### EXERCISE MATERIALS ###

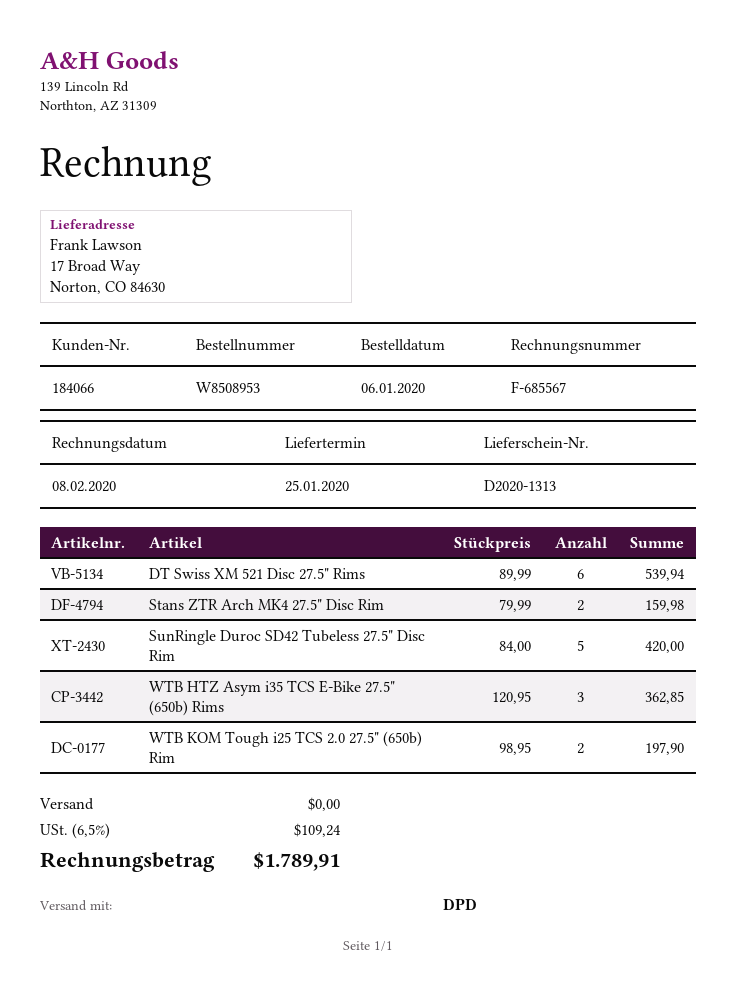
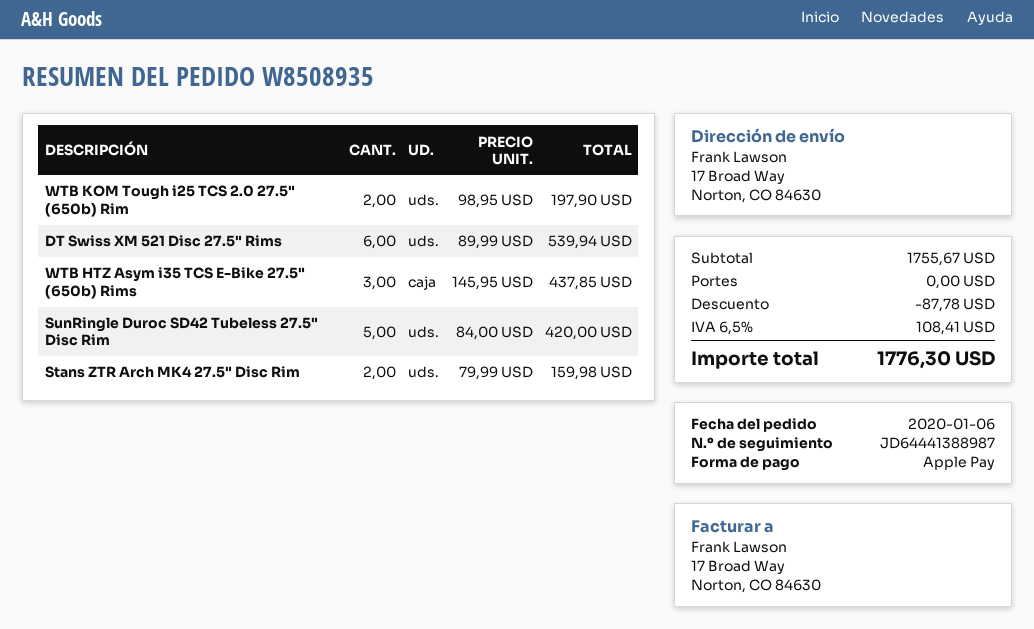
order number: W8508953 -> W8508935
WTB HTZ Asym i35 TCS E-Bike 27.5" (650b) Rims: 3 x 120.95 = 362.85 -> 3 x 145.95 = 437.85
discount: none -> 87.78
tax: 6.5% = 109.24 -> 6.5% = 108.41
total: 1789.91 -> 1776.30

###

--- WORK TO COMPLETE ---
Any pictures should be dropped; transcribe the rest of the records above exactly.

--- YOUR SOLUTION ---
order number: W8508953 -> W8508935
WTB HTZ Asym i35 TCS E-Bike 27.5" (650b) Rims: 3 x 120.95 = 362.85 -> 3 x 145.95 = 437.85
discount: none -> 87.78
tax: 6.5% = 109.24 -> 6.5% = 108.41
total: 1789.91 -> 1776.30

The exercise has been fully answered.